Let’s be honest: evaluating voice agents is a dumpster fire. You train a RAG pipeline on Whisper + Llama-3 + custom voice synthesis, wire it up to a WebRTC client, and then… what? You hope it sounds natural? You run 30 manual test calls and log “seemed okay”? If you’ve ever tried to quantify voice agent performance beyond “it didn’t crash,” you’ve felt the pain. Enter EVA — not the anime robot, but ServiceNow’s open-source EVA (Evaluation of Voice Agents), a Python framework that actually measures voice agent quality end-to-end: speech → intent → response → speech synthesis → perceived fluency. And yes — it’s self-hostable, lightweight, and already at 94 GitHub stars (as of May 2024) with active commits — no vaporware.
What Is EVA and Why Does It Solve a Real Problem?
EVA isn’t another LLM benchmark. It’s a pipeline-aware evaluator designed for production voice agents — think customer support bots, voice-controlled dashboards, or IVR replacements.
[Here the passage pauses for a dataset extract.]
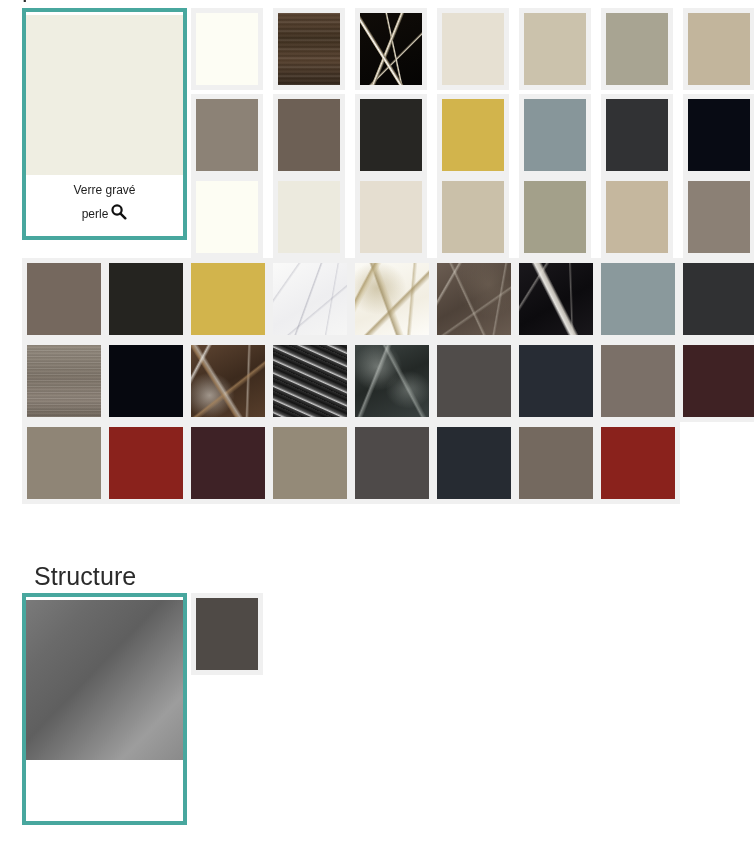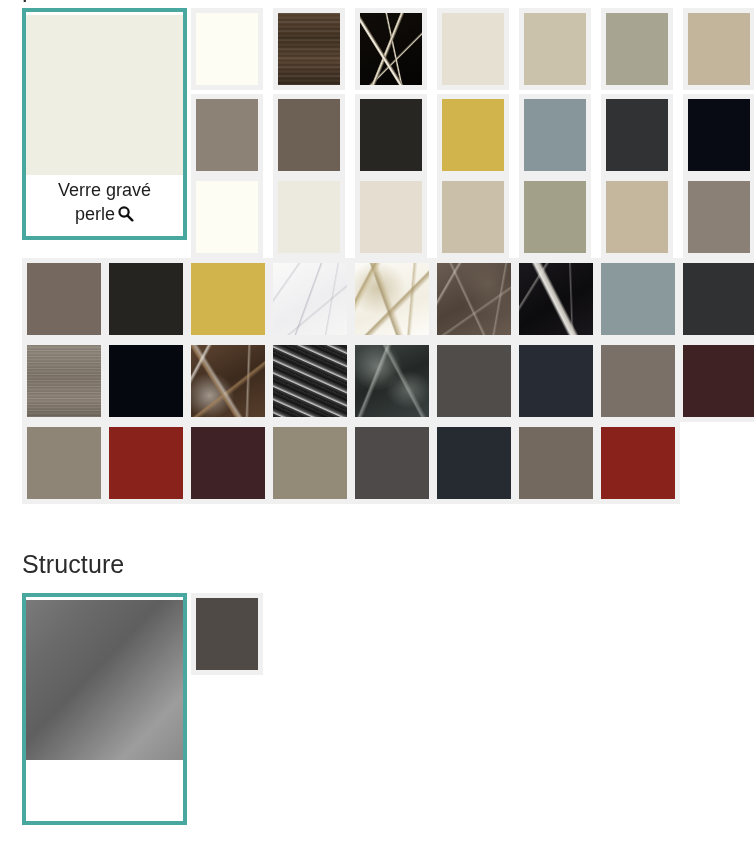"Verre gravé" .sw .label { font-size: 18px -> 12px }
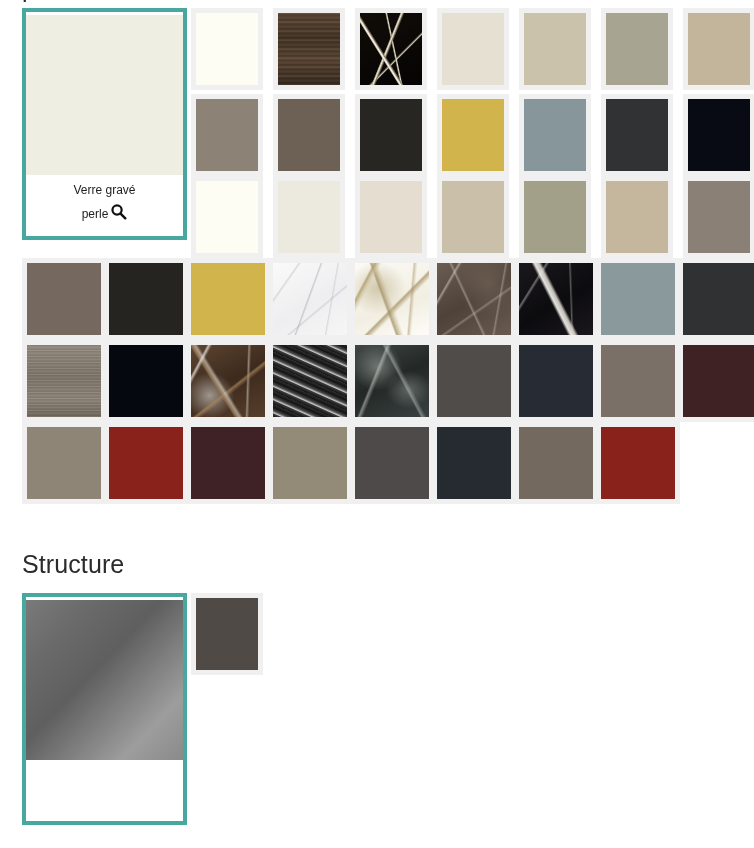"Structure" .section-heading { margin: 0 -> 12px }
Unlike generic LLM eval tools (e.g., lm-eval or ragas), EVA injects real audio (WAV/MP3), transcribes it, routes it through your voice agent’s full stack (ASR → NLU → LLM → TTS), records the output audio, then scores it across four dimensions:
- ASR Accuracy (WER on ground-truth transcriptions)
- Intent Classification F1 (matches expected intent labels)
- Response Relevance & Coherence (LLM-as-a-judge + BLEU/ROUGE)
- TTS Naturalness (MOS estimation via lightweight neural MOS predictor — not requiring human raters)
Here’s the kicker: EVA doesn’t require you to expose your voice agent’s internals. You define it as an HTTP endpoint (e.g., POST /chat), and EVA handles the rest — including audio I/O, timing, and parallel test execution.
That said — it’s not a voice agent builder. It won’t replace Whisper or Piper. It’s pure evaluation infrastructure. Think of it like pytest for voice: boring until your bot starts mishearing “refund” as “refunded” at 3 a.m.
Installing EVA Locally (No Docker Required)
EVA is pure Python (3.10+), and installing it is stupid simple — no CUDA, no heavy ML deps by default. I ran this on a 2021 M1 MacBook Air (8GB RAM) and it hummed.
# Create a clean venv — highly recommended
python3.10 -m venv ~/venvs/eva-env
source ~/venvs/eva-env/bin/activate
# Install core + optional audio deps
pip install eva-eval==0.2.1 # latest stable as of May 2024
pip install pydub librosa # for audio preprocessing
That’s it. No make build, no npm install. The core package weighs in at ~14MB on disk — tiny compared to transformers-based eval suites.
Want TTS MOS scoring? Then add torch and torchaudio (but only if you want the neural MOS estimator):
pip install torch torchaudio --index-url https://download.pytorch.org/whl/cpu
⚠️ Note: The MOS model (eva.mos.MOSPredictor) runs fine on CPU, but expect ~200ms per 5s audio clip. On my M1, it’s fine. On a low-end ARM SBC? Skip MOS and rely on WER + intent F1.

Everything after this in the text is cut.